I have only been short-listed for Poetry Foundation Ghana and long-listed for Short Story Day Africa, so it’s certainly not my writing. It must be the Poetry Award that I have been coordinating over the past six years with significant success. There have been numerous articles on the BN Poetry Award. Journalists who like or dislike poetry, funders who understand and don’t understand poetry and the sea of poets from the continent and beyond that have shown great interest in the award. I could talk about it forever to PBS. I decided that would be the niche of the interview. I would tell them how the first year in 2009, I moved around for three days on a boda boda to deliver invitations, how the Deputy Speaker of Parliament, now the Speaker, accepted the invitation as Guest of Honour, just a week to the event. I would tell them how this year 2014, after the award extended to Africa, from being an award targeting Ugandan women, there were more than 1,500 submissions. I would tell them how each of the Judges this year, are people I met just a year ago and who have become fast friends and literary mentors. I would tell them how I survived the Westgate terrorist attack in Nairobi in 2013 where I had gone with the winners of the BN Poetry Award.

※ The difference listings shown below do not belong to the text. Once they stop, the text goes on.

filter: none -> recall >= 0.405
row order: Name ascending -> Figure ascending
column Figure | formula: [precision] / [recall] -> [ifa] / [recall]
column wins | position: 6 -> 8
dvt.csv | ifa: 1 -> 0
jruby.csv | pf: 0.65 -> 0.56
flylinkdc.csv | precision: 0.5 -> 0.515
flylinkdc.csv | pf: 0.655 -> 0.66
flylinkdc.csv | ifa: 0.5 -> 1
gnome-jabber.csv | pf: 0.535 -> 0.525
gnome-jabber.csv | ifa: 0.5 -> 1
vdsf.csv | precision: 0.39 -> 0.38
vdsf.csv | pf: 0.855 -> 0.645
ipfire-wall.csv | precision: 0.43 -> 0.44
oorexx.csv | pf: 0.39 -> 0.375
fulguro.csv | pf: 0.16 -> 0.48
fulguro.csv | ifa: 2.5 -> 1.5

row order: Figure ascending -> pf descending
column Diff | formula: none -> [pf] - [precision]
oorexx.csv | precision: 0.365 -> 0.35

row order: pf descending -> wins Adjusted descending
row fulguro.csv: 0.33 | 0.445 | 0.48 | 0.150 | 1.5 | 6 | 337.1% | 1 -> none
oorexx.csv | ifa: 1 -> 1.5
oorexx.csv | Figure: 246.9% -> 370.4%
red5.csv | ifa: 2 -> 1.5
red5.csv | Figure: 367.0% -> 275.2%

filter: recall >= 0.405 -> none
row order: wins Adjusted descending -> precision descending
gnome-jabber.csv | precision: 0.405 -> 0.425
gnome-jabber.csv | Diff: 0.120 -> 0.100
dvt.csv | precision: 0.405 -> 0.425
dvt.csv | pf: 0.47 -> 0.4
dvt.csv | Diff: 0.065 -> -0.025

I would not tell them the awkward stories about my life. How several women, men and organisations who are known publically in Uganda for their leadership and entrepreneurship have hired me for work, after which their disingenuousness causes them to flee without paying. I would not tell them how several of these have issued bounced cheques, refused to respond to emails, used my work without acknowledging and  still they are called Uganda’s leading entrepreneurs and leaders. I would not tell them how many times, we have held BN Poetry Award ceremonies, even without resources but the event had to go on. I would not tell them of the misinterpretations of frenemies who still ask, What have the winners gained from the award? Even though the winners have attended the Storymoja Hay Festival, dined and reminisced with Sitawa Namwilie, Nii Parkes, Kwame Dawes, Teju Cole, Giles Foden, Dinaw Mengestu, Kofi Awoonor (RIP) and many more. They have been mentored by the best writers from the continent, received autographed copies of Half of A Yellow Sun  by Chimamanda Adichie and have had their poetry reviewed by Dr. Susan Kiguli. The winners have received 500 US Dollars, 300 US Dollars and 200 US Dollars for first, second and third positions respectively, they will be published in Prairie Schooner Magazine and several anthologies, have participated in countless spoken word events, have travelled because of their BN Poetry Award win and well, does the word validation even have a price to it? No, I would not tell them about these frenemies.

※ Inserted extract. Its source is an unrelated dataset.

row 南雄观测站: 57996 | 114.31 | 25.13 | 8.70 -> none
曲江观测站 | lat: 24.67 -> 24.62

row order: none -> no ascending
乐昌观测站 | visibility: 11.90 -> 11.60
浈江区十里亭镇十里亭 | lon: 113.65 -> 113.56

PBS NewsHour, Victoria and Jason, with energy, purpose, smiles and lots of time and questions, came to my home on May 22, just after 10am. It was fun. They even caught my daughters scribbling on the wall and my husband at his laptop. That is a normal day in our house after all. I chose to wear shells because it was the closest I had to a traditional piece of clothing, which was clean.

Surprisingly, they did ask me about my writing and a few questions about my personal intentions when writing poems, especially At The Graveyard, Unjumping, Bujumbura and I Baptize you with my Child’s Blood. Unjumping, in particular, which is the title of my chapbook collection published in 2010, is a poem I thought nothing of until it manifested itself in peoples’ lives as a form of healing. It suggests creating clean slates in our lives, reversing the unconstructive and walking newer paths.

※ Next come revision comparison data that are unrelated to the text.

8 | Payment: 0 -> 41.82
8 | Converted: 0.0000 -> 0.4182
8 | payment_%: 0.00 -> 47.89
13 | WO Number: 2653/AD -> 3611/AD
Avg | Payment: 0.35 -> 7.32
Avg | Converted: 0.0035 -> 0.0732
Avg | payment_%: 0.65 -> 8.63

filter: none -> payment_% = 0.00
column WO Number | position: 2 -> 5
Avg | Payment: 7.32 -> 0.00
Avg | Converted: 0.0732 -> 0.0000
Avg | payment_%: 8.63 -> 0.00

They were professional, kind and interested. I wanted to tell them that the 2007 Caine Prize winner Arac de Nyeko was in Kampala. It would have reflected badly though, since no journalist from here had interviewed Arac on her current work and no well-intentioned arts manager from Kampala had organised a reading for her.

I am grateful for the opportunity because somewhere in the back of my exhausted and befuddled mind, it means that I am doing something valuable by being me. I am grateful because the people in my life who have been good listeners of my dreams, supporters of my insane ideas, mentors, prayer-warriors and leaders, have a reason to go on allowing me, to be me.